Asal Usul Bubur Merah Putih
Bubur merah putih adalah makanan tradisional Jawa yang terdiri dari dua jenis bubur, yaitu bubur ketan putih dan bubur ketan merah. Bubur ini biasanya disajikan pada acara-acara adat seperti pernikahan, khitanan, dan lain-lain. Bubur merah putih memiliki makna simbolis yang dalam, yaitu melambangkan kesatuan dan persatuan antara dua keluarga yang akan bergabung melalui pernikahan.
Bahan-bahan
- 500 gram ketan putih
- 500 gram ketan merah
- 200 gram kelapa parut
- 1 liter santan encer
- 1 liter air
- Garam secukupnya
- Gula pasir secukupnya
Cara Membuat Bubur Ketan Putih
- Rendam ketan putih selama 3-4 jam.
- Sangrai kelapa parut hingga kuning kecoklatan.
- Masak ketan putih dengan santan dan air di atas api sedang sambil diaduk-aduk hingga matang.
- Tambahkan garam dan gula pasir secukupnya. Aduk rata.
- Tuangkan bubur ketan putih dalam mangkuk saji dan taburi dengan kelapa parut yang sudah disangrai.

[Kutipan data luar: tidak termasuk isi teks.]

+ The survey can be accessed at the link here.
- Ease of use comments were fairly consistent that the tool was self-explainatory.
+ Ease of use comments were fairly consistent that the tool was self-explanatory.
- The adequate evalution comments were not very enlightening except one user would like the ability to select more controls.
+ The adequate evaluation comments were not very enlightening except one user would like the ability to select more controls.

Cara Membuat Bubur Ketan Merah
- Rendam ketan merah selama 3-4 jam.
- Sangrai kelapa parut hingga kuning kecoklatan.
- Masak ketan merah dengan santan dan air di atas api sedang sambil diaduk-aduk hingga matang.
- Tambahkan garam dan gula pasir secukupnya. Aduk rata.

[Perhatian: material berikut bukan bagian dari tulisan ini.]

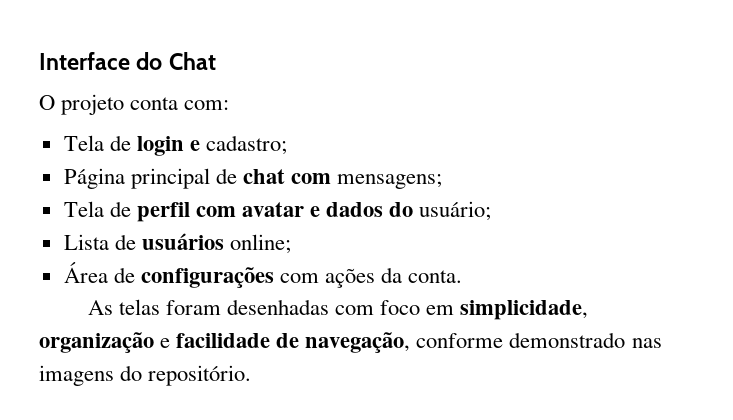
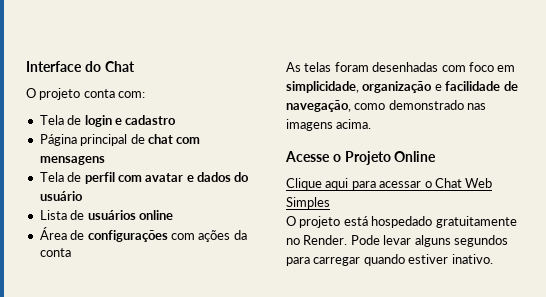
- Tela de login e cadastro;
+ Tela de login e cadastro
- Página principal de chat com mensagens;
+ Página principal de chat com mensagens
- Tela de perfil com avatar e dados do usuário;
+ Tela de perfil com avatar e dados do usuário
- Lista de usuários online;
+ Lista de usuários online
- Área de configurações com ações da conta.
+ Área de configurações com ações da conta
- As telas foram desenhadas com foco em simplicidade, organização e facilidade de navegação, conforme demonstrado nas imagens do repositório.
+ As telas foram desenhadas com foco em simplicidade, organização e facilidade de navegação, como demonstrado nas imagens acima.
+ Acesse o Projeto Online
+ Clique aqui para acessar o Chat Web Simples
+ O projeto está hospedado gratuitamente no Render. Pode levar alguns segundos para carregar quando estiver inativo.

- Tuangkan bubur ketan merah dalam mangkuk saji dan taburi dengan kelapa parut yang sudah disangrai.
Tips
Untuk membuat bubur ketan merah, bisa menggunakan pewarna alami dari daun pandan atau daun suji. Rendam daun pandan atau daun suji bersama ketan merah selama 3-4 jam sebelum dimasak.
Nilai Gizi
Bubur merah putih memiliki kandungan karbohidrat yang tinggi karena terbuat dari ketan. Selain itu, bubur ini juga mengandung lemak sehat dari kelapa parut dan santan. Namun, karena menggunakan gula pasir, sebaiknya dikonsumsi dengan bijak.
Kesimpulan
Bubur merah putih adalah makanan tradisional Jawa yang memiliki makna simbolis yang dalam. Selain itu, bubur ini juga enak dan mudah dibuat. Dengan mengikuti resep di atas, Anda bisa membuat bubur merah putih sendiri di rumah. Selamat mencoba!